> **Problem description**: The lines to copy run from the one containing "[560,190,716,207] v0.1 - Pre-release" to the very end of the records; give them exactly, and only them, without pictures.

══ Dataset content ══

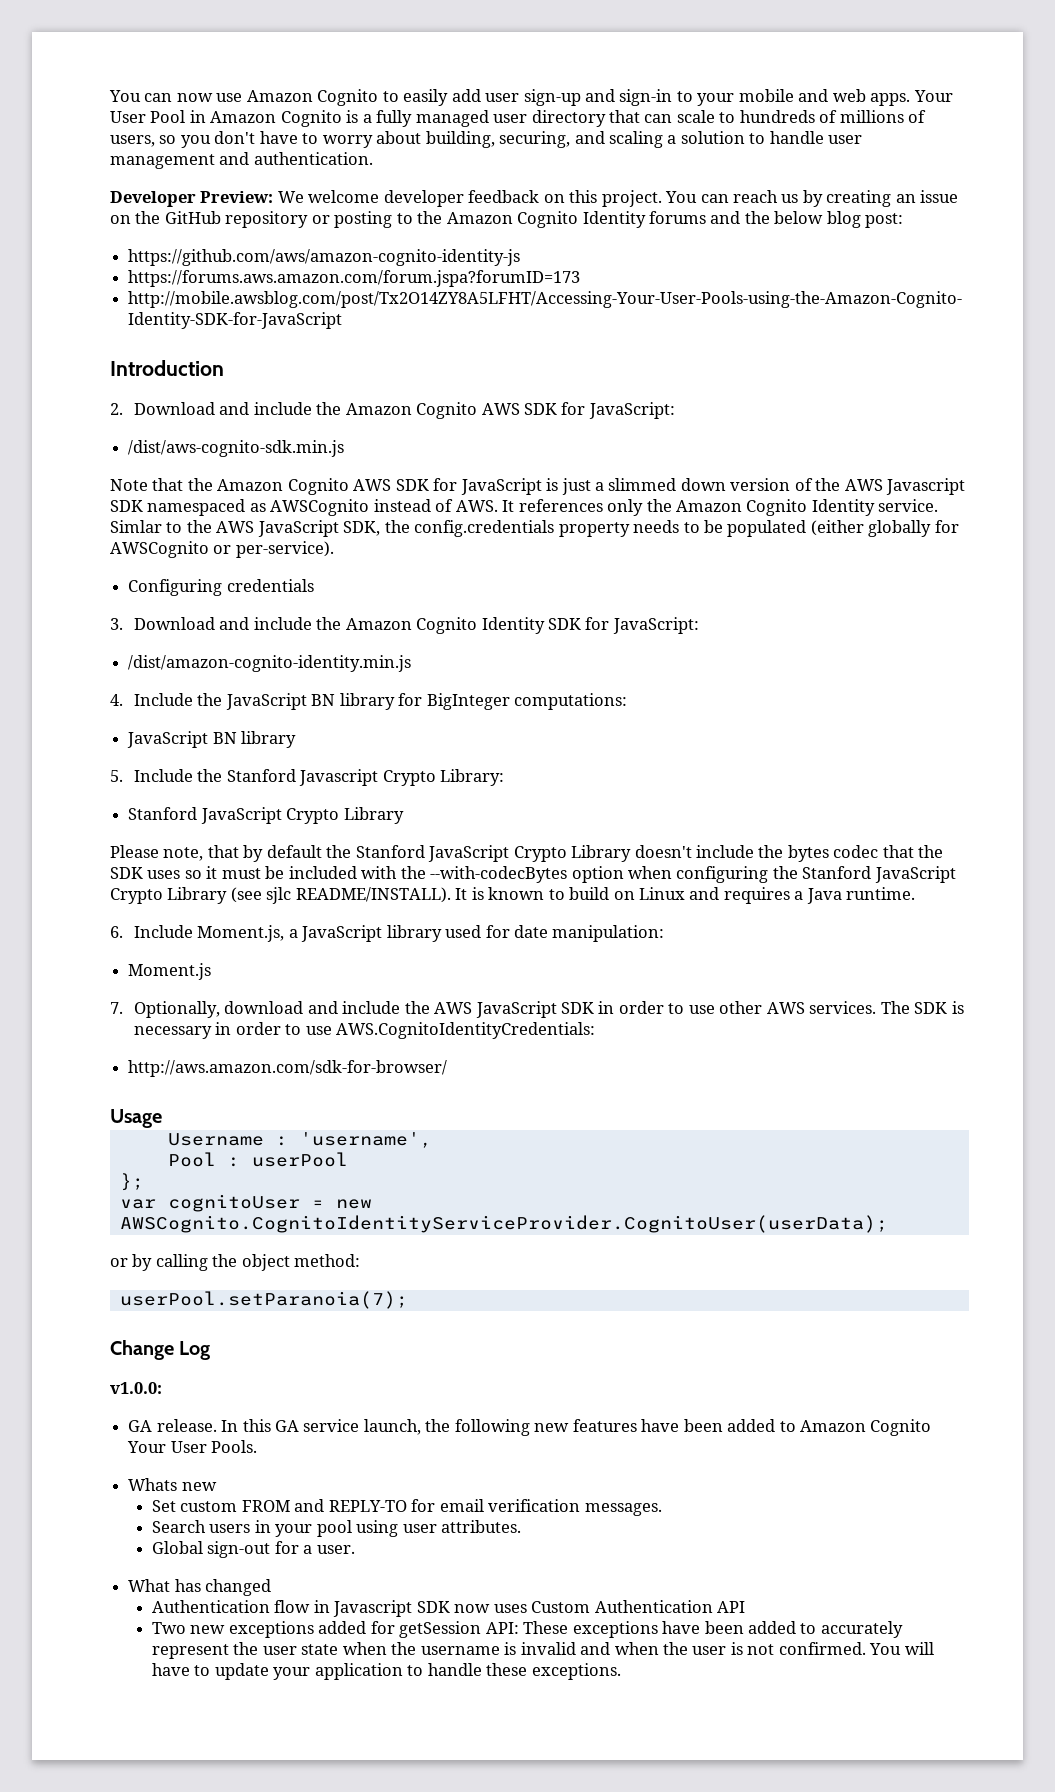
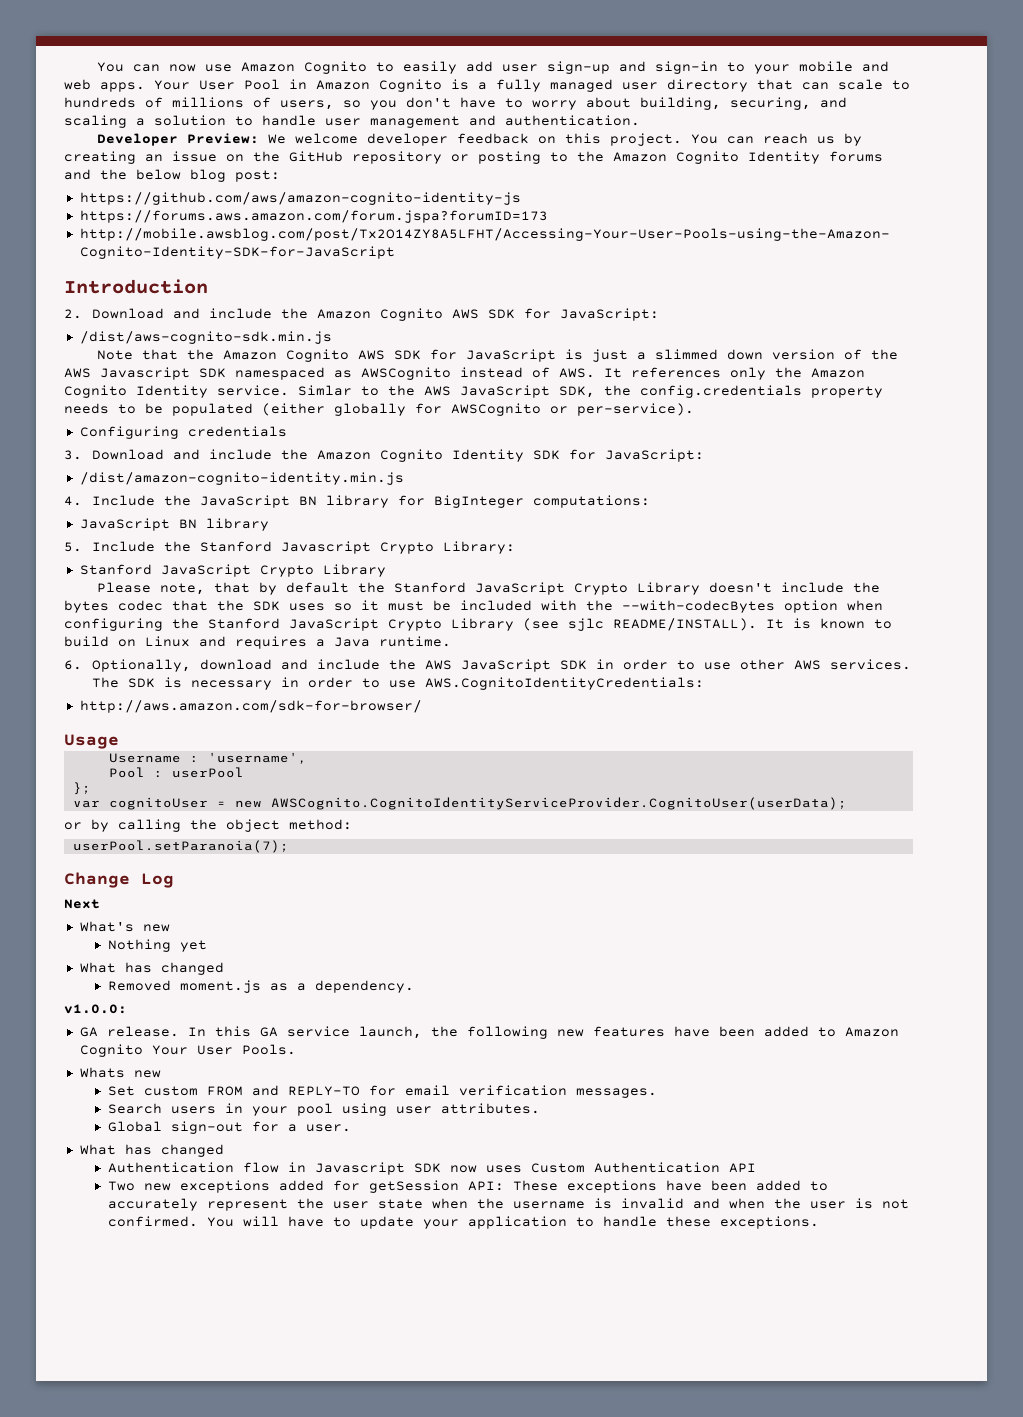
[133,925,665,942] [128,963,212,980] [110,1002,123,1014] Include Moment.js, a JavaScript library used for date manipulation: // Moment.js // 7. -> (82, 665) none
(211, 1350) none -> [64,899,100,909] [79,921,170,932] [107,939,207,952] [79,962,224,975] [107,980,414,993] // Next // What's new // Nothing yet // What has changed // Removed moment.js as a dependency.

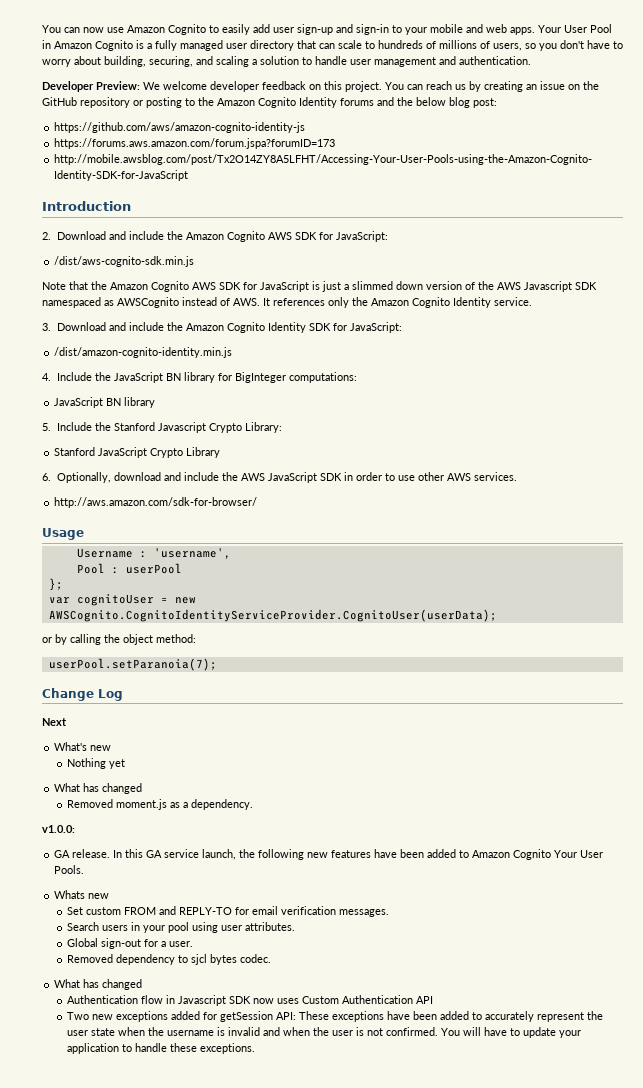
[298,385,883,398] [64,403,694,416] [79,426,287,439] Simlar to the AWS JavaScript SDK, the config.credentials property needs to be populated (either globally for AWSCognito or per-service). // Configuring credentials -> (532, 301) none
[97,582,881,595] [64,600,883,613] [64,618,892,631] [64,636,451,649] // Please note, that by default the Stanford JavaScript Crypto Library doesn't include the bytes codec that the SDK uses so it must be included with the --with-codecBytes option when configuring the Stanford JavaScript Crypto Library (see sjlc README/INSTALL). It is known to build on Linux and requires a Java runtime. -> (221, 452) none
[91,677,704,690] The SDK is necessary in order to use AWS.CognitoIdentityCredentials: -> (517, 476) none
(351, 1128) none -> [67,954,272,965] // Removed dependency to sjcl bytes codec.

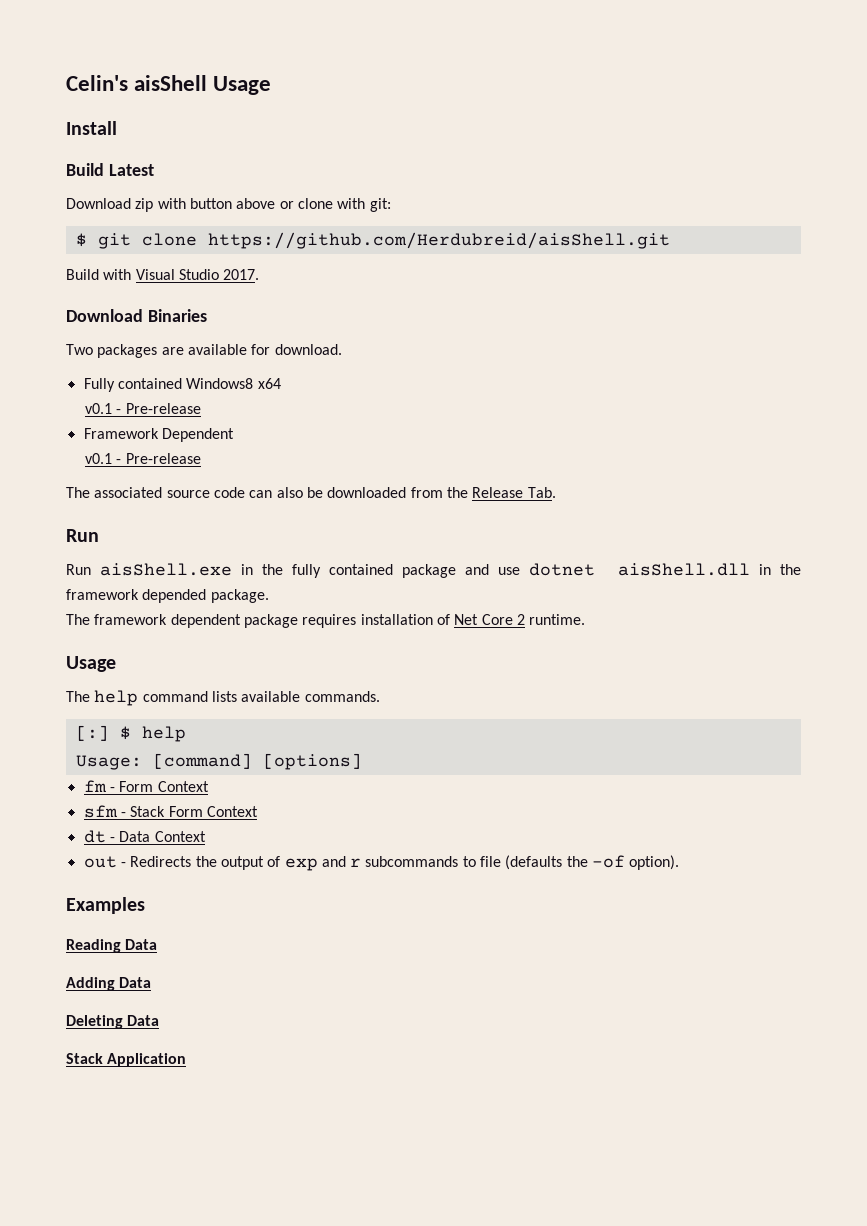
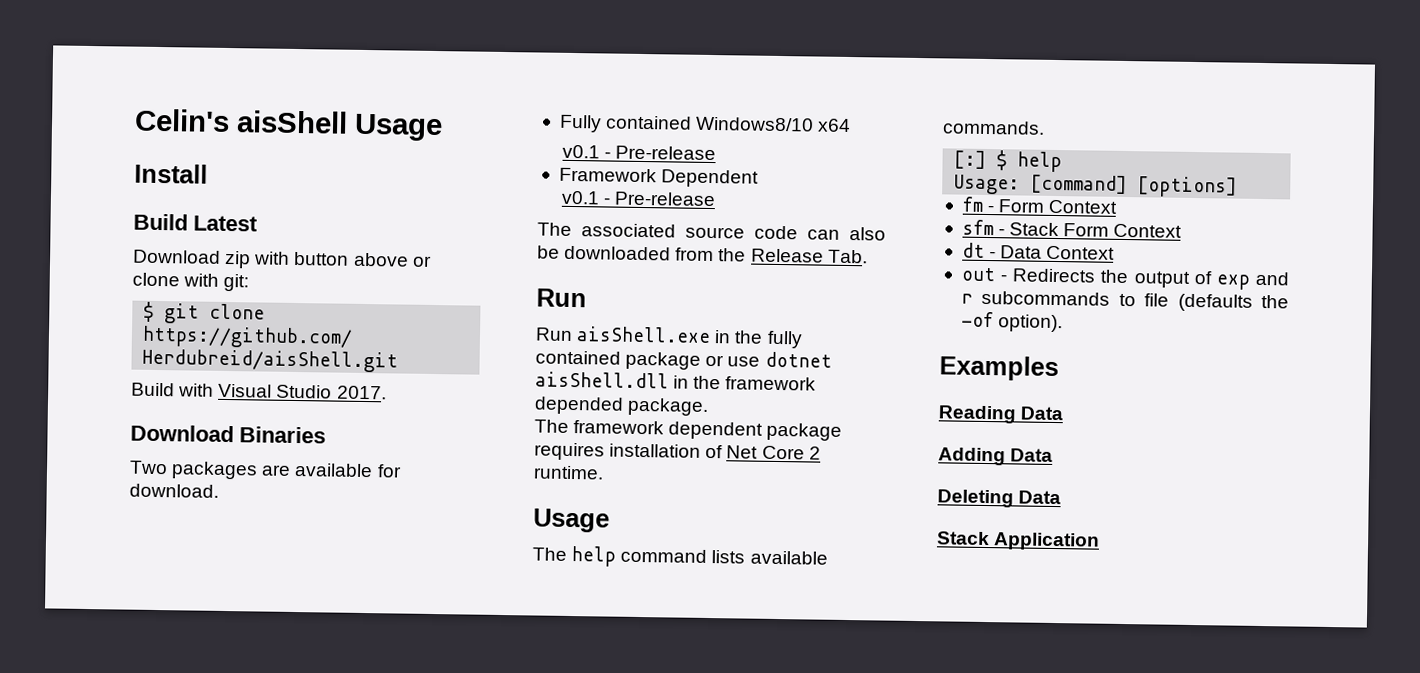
[186,378,254,389] Windows8 -> [695,116,815,132] Windows8/10
[465,564,490,575] and -> [705,354,725,367] or

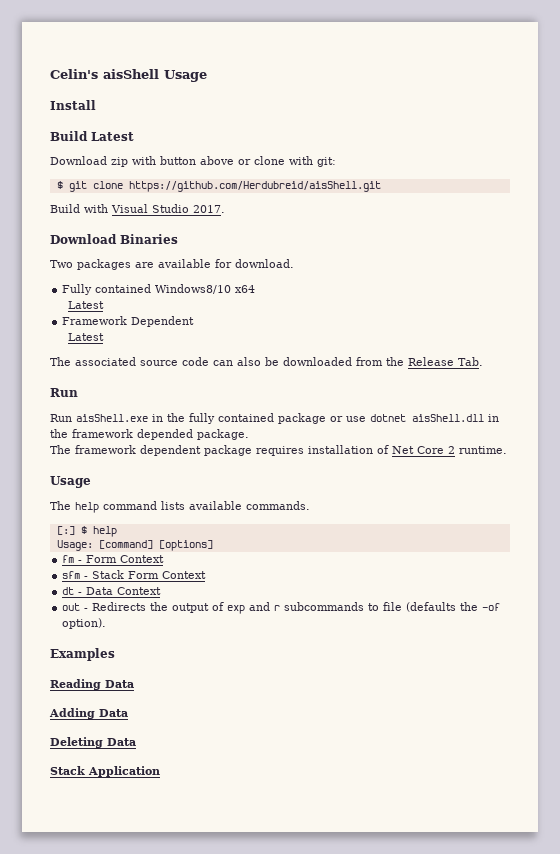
[561,144,716,161] v0.1 - Pre-release -> [67,301,104,309] Latest
[560,190,716,207] v0.1 - Pre-release -> [67,333,104,341] Latest

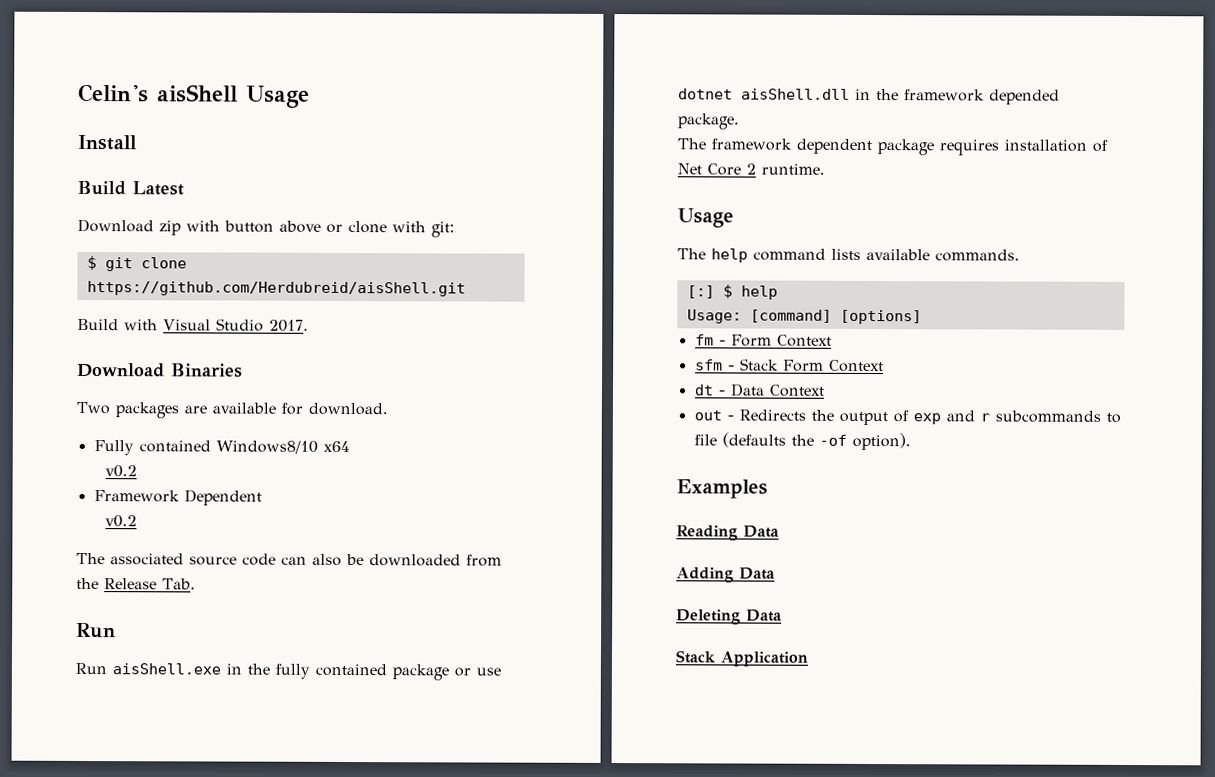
[67,301,104,309] Latest -> [105,465,138,478] v0.2
[67,333,104,341] Latest -> [105,515,138,528] v0.2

═══

> **Your solution**:
[560,190,716,207] v0.1 - Pre-release -> [67,333,104,341] Latest

[67,301,104,309] Latest -> [105,465,138,478] v0.2
[67,333,104,341] Latest -> [105,515,138,528] v0.2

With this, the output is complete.